BEGIN Supplied entries

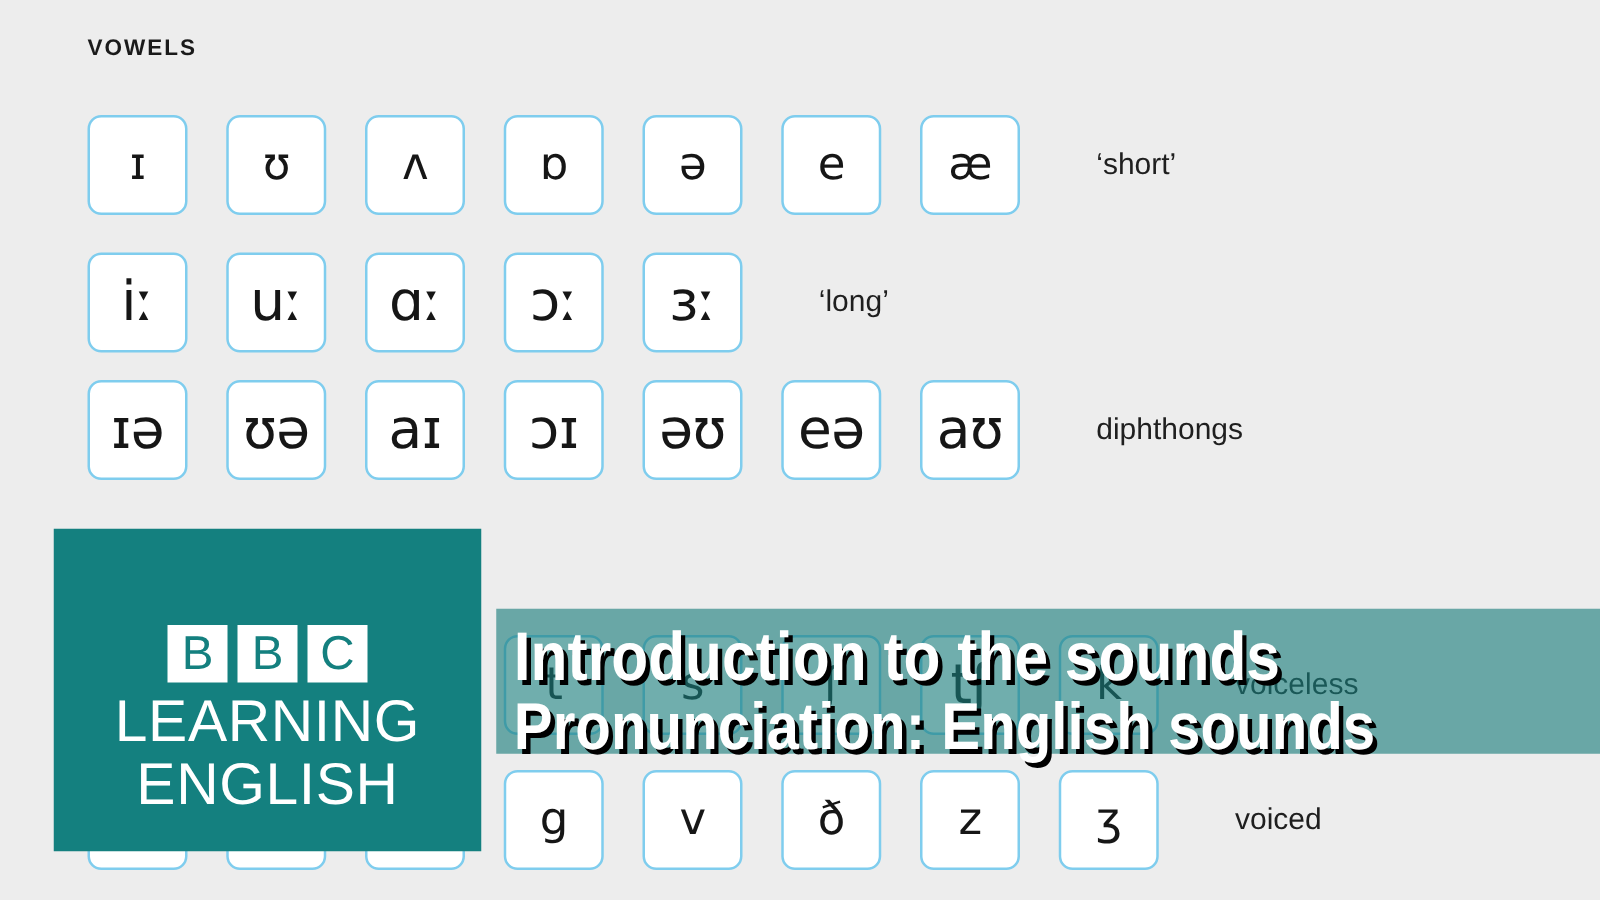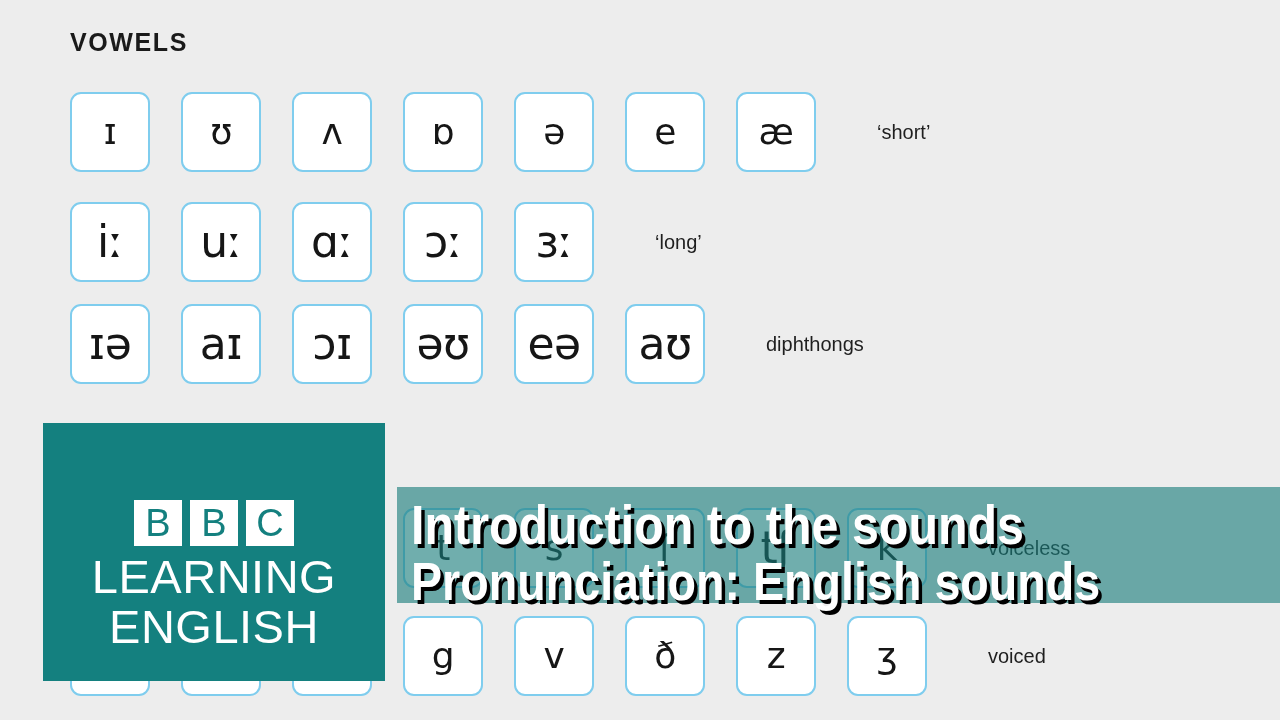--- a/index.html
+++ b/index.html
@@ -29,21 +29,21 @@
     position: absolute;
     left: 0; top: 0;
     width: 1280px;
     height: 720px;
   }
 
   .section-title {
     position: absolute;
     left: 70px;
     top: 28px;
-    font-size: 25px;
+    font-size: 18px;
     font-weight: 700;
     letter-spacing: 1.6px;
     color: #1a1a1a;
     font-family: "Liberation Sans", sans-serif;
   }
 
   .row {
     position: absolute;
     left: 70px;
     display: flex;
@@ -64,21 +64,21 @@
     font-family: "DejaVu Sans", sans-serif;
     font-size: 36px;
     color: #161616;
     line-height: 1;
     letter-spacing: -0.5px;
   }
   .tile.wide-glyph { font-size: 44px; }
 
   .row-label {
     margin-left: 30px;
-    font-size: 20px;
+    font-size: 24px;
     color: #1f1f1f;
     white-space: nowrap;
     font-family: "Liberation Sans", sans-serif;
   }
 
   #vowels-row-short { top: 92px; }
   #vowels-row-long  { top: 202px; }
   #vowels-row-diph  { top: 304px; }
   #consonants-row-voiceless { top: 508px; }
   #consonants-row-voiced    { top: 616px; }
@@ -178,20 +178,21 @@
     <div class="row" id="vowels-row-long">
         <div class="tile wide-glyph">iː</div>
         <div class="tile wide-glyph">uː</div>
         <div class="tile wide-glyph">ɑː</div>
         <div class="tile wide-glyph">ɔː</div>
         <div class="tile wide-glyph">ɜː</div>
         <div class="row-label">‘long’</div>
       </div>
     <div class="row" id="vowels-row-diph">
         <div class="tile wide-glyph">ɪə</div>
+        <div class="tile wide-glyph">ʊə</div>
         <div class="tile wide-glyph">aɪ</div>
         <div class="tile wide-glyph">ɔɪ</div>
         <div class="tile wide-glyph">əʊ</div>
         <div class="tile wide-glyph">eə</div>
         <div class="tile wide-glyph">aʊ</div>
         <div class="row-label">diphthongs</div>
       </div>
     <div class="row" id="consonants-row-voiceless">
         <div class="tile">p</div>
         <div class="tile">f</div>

END Supplied entries

• Problem to work on:
A single number is the whole answer here: the number of lines in the data containing "size".

• Finished exercise:
6